Avec satisfaction, j’observe que des progrès ont été accomplis. Grâce aux nombreux organismes qui s’y consacrent – le Haut–Commissariat pour les Réfugiés au tout premier plan –, le grand nombre de réfugiés qui se trouvent dans les pays en voie de développement reçoit une assistance sous forme de secours d’urgence. Mais les mêmes instances veillent aussi à apporter un soutien économique et politique au développement des pays d’origine, pour rendre effectif le droit au retour, et également des pays d’accueil, pour faciliter une éventuelle intégration.

Un plus grand nombre d’Etats admettent désormais le bien–fondé d’un statut international des réfugiés et la nécessité de partager le poids de sa mise en œuvre concrète.

Sans aucun doute, vous allez réfléchir à l’importance toujours actuelle du droit d’asile, du droit de s’installer sur une nouvelle terre, du droit de retourner volontairement chez soi. Vous prendrez acte de ce que l’aide humanitaire, pour nécessaire qu’elle soit, ne peut pas se substituer à l’action politique.
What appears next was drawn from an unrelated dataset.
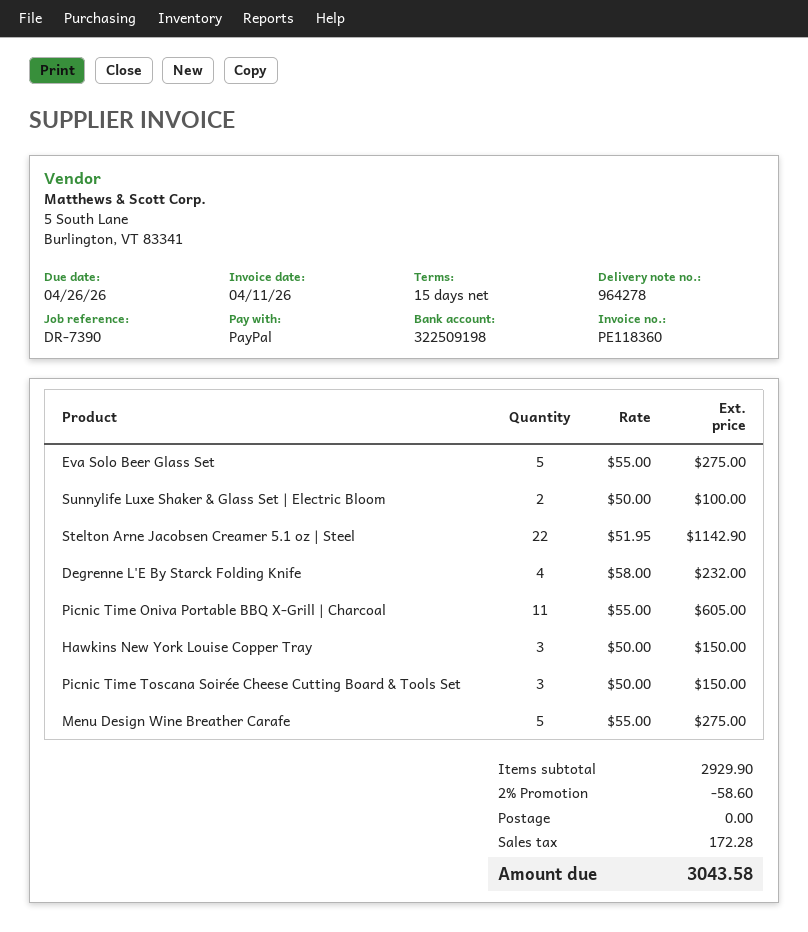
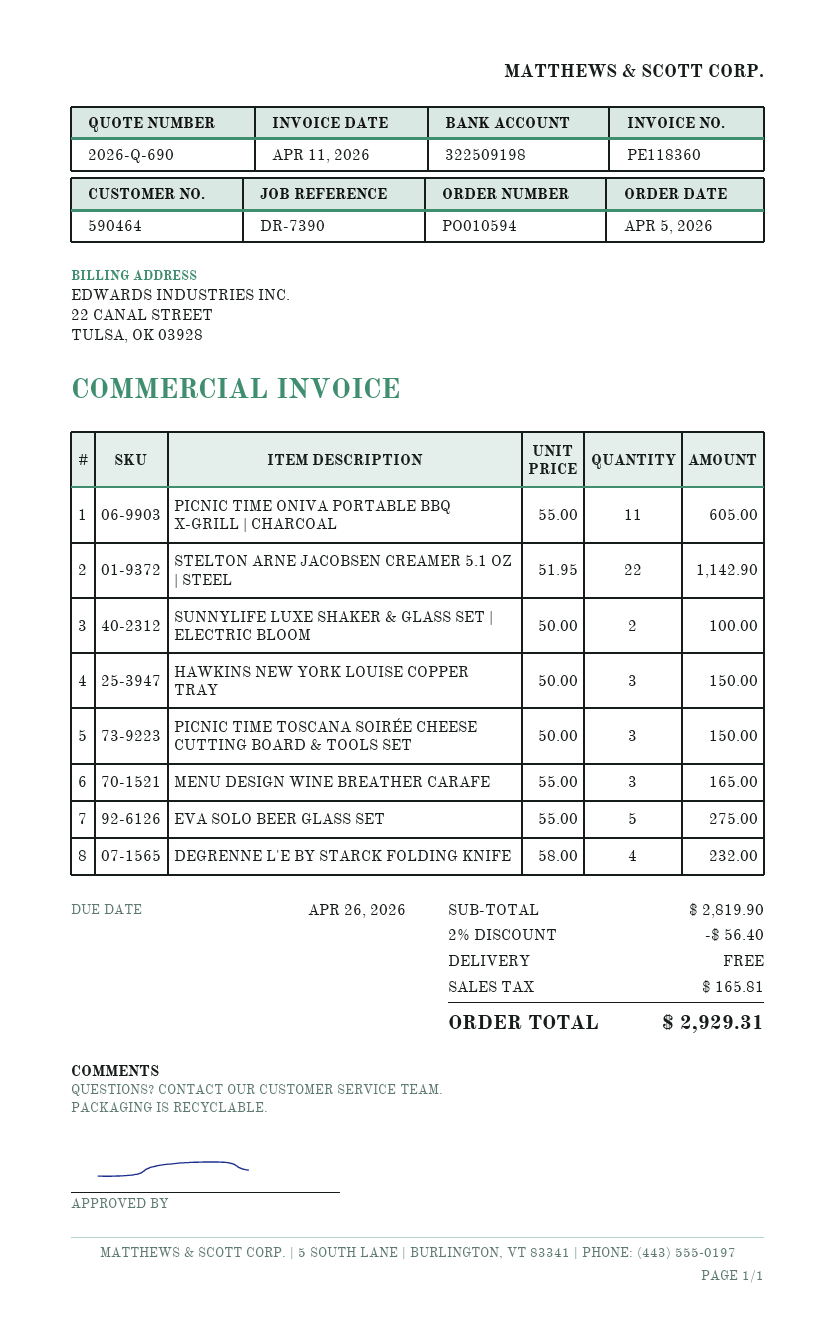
Menu Design Wine Breather Carafe: 5 x 55.00 = 275.00 -> 3 x 55.00 = 165.00
subtotal: 2929.90 -> 2819.90
discount: 2% = 58.60 -> 2% = 56.40
tax: 172.28 -> 165.81
total: 3043.58 -> 2929.31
Pour résoudre le problème des réfugiés, la solidarité de tous – les Etats, les organisations non gouvernementales et les individus – est nécessaire afin de briser le silence ou l’indifférence, afin d’empêcher le génocide de populations entières et afin de parvenir à la solution politique de problèmes de fond qui meurtrissent de larges fractions de la famille humaine.

À la veille du troisième millénaire, je me dois de lancer un appel pressant pour que l’on développe partout un esprit d’accueil et de solidarité généreuse dans le respect des droits de tous les êtres humains. Si la détermination à agir dans cet esprit existe, il sera possible de collaborer efficacement et d’utiliser les moyens disponibles pour protéger les réfugiés; on trouvera aussi l’énergie indispensable pour remédier aux souffrances infligées aux personnes contraintes au déracinement, on préparera un avenir ou il n’y aura plus de réfugiés.

En souhaitant vivement que vos réflexions et vos appels soient compris et entendus largement, je confie vos travaux à la grâce miséricordieuse du Seigneur et je Le prie de vous bénir ainsi que tous les réfugiés du monde que vous désirez servir.

Du Vatican, le 5 mars 1993.

 

IOANNES PAULUS PP. II


*Insegnamenti di Giovanni Paolo II, vol.XVI, 1 p. 568-571.

L'Osservatore Romano 11.3.1993 p.1, 6.

L'Osservatore Romano. Edition hebdomadaire en langue française n. 11 p.2.

La Documentation Catholique n.2070 p.352-353.